- **WHAT YOU ARE ASKED TO DO**
Could you return every line of the records below that contains the word "shrink"?

*** GIVEN RECORDS ***

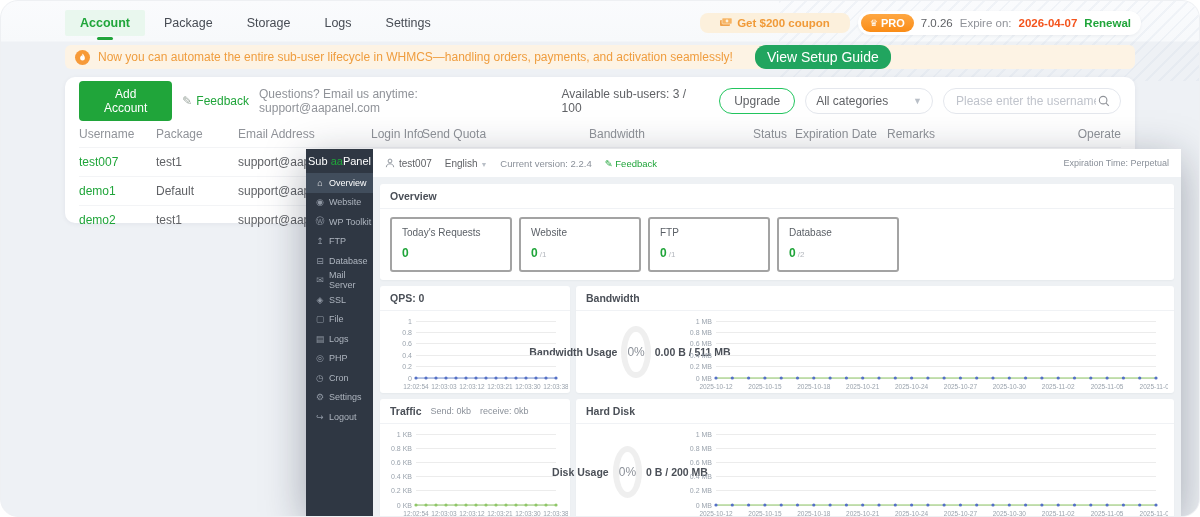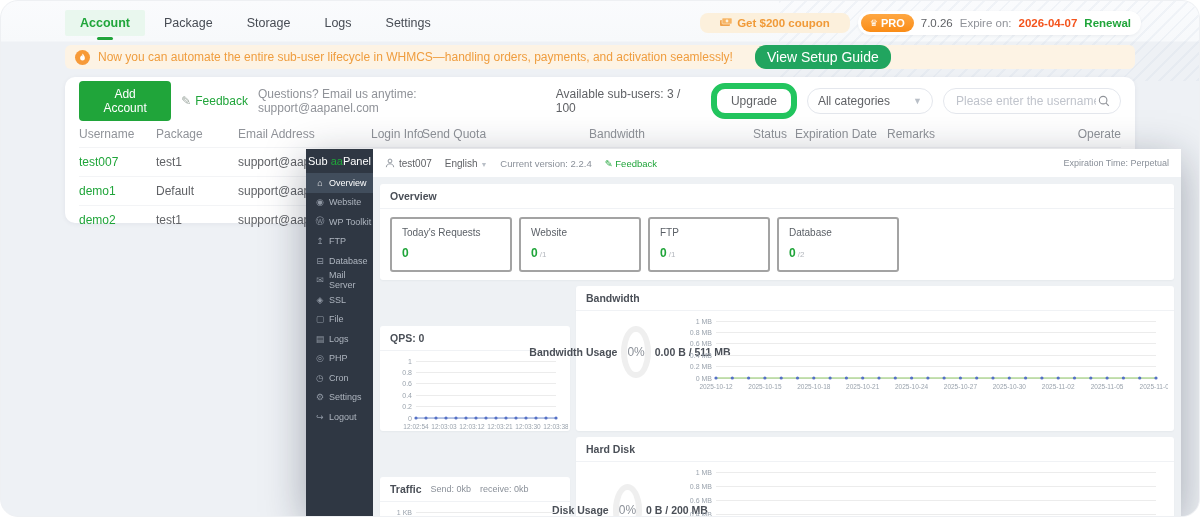--- a/index.html
+++ b/index.html
@@ -28,21 +28,21 @@
   .setup-btn{background:#21a55f;color:#fff;font-size:14px;border:none;border-radius:11px;padding:4px 12px;margin-left:14px;cursor:pointer;white-space:nowrap;}
   
   .panel{position:absolute;left:64px;right:64px;top:76px;height:146px;background:#fff;border-radius:10px;box-shadow:0 1px 5px rgba(30,40,60,.06);padding:10px 14px 0 14px;box-sizing:border-box;z-index:1;}
   .tbar{display:flex;align-items:center;gap:10px;height:27px;}
   .add-btn{background:#20a53a;color:#fff;border:none;border-radius:4px;font-size:12px;padding:6px 13px;cursor:pointer;}
   .fb-link{display:flex;align-items:center;gap:4px;color:#20a53a;font-size:12px;cursor:pointer;}
   .fb-ic{color:#9aa59d;font-size:12px;}
   .questions{color:#909399;font-size:12px;}
   .spacer{flex:1;}
   .avail{color:#606266;font-size:12px;}
-  .upgrade{background:#fff;border:6px solid #22c55e;border-radius:14px;font-size:12px;color:#606266;padding:5px 14px;cursor:pointer;}
+  .upgrade{background:#fff;border:1px solid #22c55e;border-radius:14px;font-size:12px;color:#606266;padding:5px 14px;cursor:pointer;}
   .cat-select{display:flex;align-items:center;justify-content:space-between;border:1px solid #e4e7ed;border-radius:15px;padding:5px 10px;width:128px;font-size:12px;color:#606266;background:#fff;cursor:pointer;box-sizing:border-box;}
   .chev{color:#b9bfc7;font-size:9px;}
   .search-box{display:flex;align-items:center;border:1px solid #e4e7ed;border-radius:15px;padding:0 10px;width:178px;background:#fff;box-sizing:border-box;height:26px;}
   .search-box input{border:none;outline:none;flex:1;font-size:12px;color:#606266;background:transparent;min-width:0;}
   .search-box input::placeholder{color:#c0c4cc;}
   
   .tbl{margin-top:7px;}
   .thead,.tr{display:grid;grid-template-columns:77px 82px 133px 51px 167px 164px 42px 92px 70px 1fr;align-items:center;}
   .th{font-size:12px;color:#909399;padding:6px 0;white-space:nowrap;}
   .th.last,.td.op{justify-self:end;}
@@ -73,21 +73,21 @@
   .content-pad{padding:7px;display:flex;flex-direction:column;gap:6px;flex:1;}
   .card{background:#fff;border-radius:3px;box-shadow:0 1px 2px rgba(30,40,60,.04);}
   .card-h{padding:6px 10px;font-size:10.5px;font-weight:bold;color:#4a4f57;border-bottom:1px solid #f0f2f5;display:flex;align-items:center;gap:9px;}
   .card-h .sub{font-size:9px;font-weight:normal;color:#8a9099;}
   .ov-body{padding:8px 10px;display:flex;gap:7px;}
   .stat{width:98px;border:2px solid #a3a3a3;border-radius:3px;padding:8px 10px 9px;cursor:pointer;}
   .stat .lb{font-size:10px;color:#5a5f66;margin-bottom:5px;white-space:nowrap;}
   .stat .v{font-size:12px;font-weight:bold;color:#20a53a;}
   .stat .sfx{font-size:8px;color:#b3b7bd;margin-left:2px;}
   .row2{display:flex;gap:6px;align-items:stretch;}
-  .qcard{width:190px;flex-shrink:0;box-sizing:border-box;margin-top:40px;}
+  .qcard{width:190px;flex-shrink:0;box-sizing:border-box;}
   .wcard{flex:1;min-width:0;box-sizing:border-box;}
   .chart{position:relative;}
   .chart-sm{height:78px;margin:2px 2px 0 2px;}
   .chart-sm2{height:92px;margin:2px 2px 0 2px;}
   .w-body{display:flex;align-items:center;padding:2px 6px 2px 2px;}
   .gauge-col{width:104px;display:flex;flex-direction:row;align-items:center;justify-content:center;gap:4px;flex-shrink:0;}
   .g-lb{font-size:10.5px;font-weight:bold;color:#4a4f57;white-space:nowrap;}
   .donut{width:40px;height:40px;border:6px solid #efefef;border-radius:50%;display:flex;align-items:center;justify-content:center;font-size:12px;color:#8c9199;}
   .g-use{font-size:10.5px;font-weight:bold;color:#4a4f57;white-space:nowrap;}
   .chart-lg{flex:1;height:78px;min-width:0;}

*** End of GIVEN RECORDS ***

- **EXERCISE ANSWER**
-  .qcard{width:190px;flex-shrink:0;box-sizing:border-box;margin-top:40px;}
+  .qcard{width:190px;flex-shrink:0;box-sizing:border-box;}
   .gauge-col{width:104px;display:flex;flex-direction:row;align-items:center;justify-content:center;gap:4px;flex-shrink:0;}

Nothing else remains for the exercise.